Set down each line of the data below exactly.

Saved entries

◆ ◆ ◆ ◆

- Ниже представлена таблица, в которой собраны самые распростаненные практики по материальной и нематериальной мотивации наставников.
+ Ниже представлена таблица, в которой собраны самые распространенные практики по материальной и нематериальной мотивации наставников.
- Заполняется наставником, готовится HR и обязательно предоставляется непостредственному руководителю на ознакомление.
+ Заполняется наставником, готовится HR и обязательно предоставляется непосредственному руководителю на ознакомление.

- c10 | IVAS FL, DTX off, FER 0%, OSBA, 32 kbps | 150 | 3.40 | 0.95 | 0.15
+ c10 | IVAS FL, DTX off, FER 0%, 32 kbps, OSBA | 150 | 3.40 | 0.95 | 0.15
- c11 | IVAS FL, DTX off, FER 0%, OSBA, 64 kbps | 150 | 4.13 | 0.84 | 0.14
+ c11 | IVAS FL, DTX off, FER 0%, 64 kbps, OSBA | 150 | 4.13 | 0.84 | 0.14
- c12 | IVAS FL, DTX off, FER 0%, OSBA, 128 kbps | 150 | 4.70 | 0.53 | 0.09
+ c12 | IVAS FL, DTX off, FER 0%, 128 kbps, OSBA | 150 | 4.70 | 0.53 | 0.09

◆ ◆ ◆ ◆

Answer section:
- Ниже представлена таблица, в которой собраны самые распростаненные практики по материальной и нематериальной мотивации наставников.
+ Ниже представлена таблица, в которой собраны самые распространенные практики по материальной и нематериальной мотивации наставников.
- Заполняется наставником, готовится HR и обязательно предоставляется непостредственному руководителю на ознакомление.
+ Заполняется наставником, готовится HR и обязательно предоставляется непосредственному руководителю на ознакомление.

- c10 | IVAS FL, DTX off, FER 0%, OSBA, 32 kbps | 150 | 3.40 | 0.95 | 0.15
+ c10 | IVAS FL, DTX off, FER 0%, 32 kbps, OSBA | 150 | 3.40 | 0.95 | 0.15
- c11 | IVAS FL, DTX off, FER 0%, OSBA, 64 kbps | 150 | 4.13 | 0.84 | 0.14
+ c11 | IVAS FL, DTX off, FER 0%, 64 kbps, OSBA | 150 | 4.13 | 0.84 | 0.14
- c12 | IVAS FL, DTX off, FER 0%, OSBA, 128 kbps | 150 | 4.70 | 0.53 | 0.09
+ c12 | IVAS FL, DTX off, FER 0%, 128 kbps, OSBA | 150 | 4.70 | 0.53 | 0.09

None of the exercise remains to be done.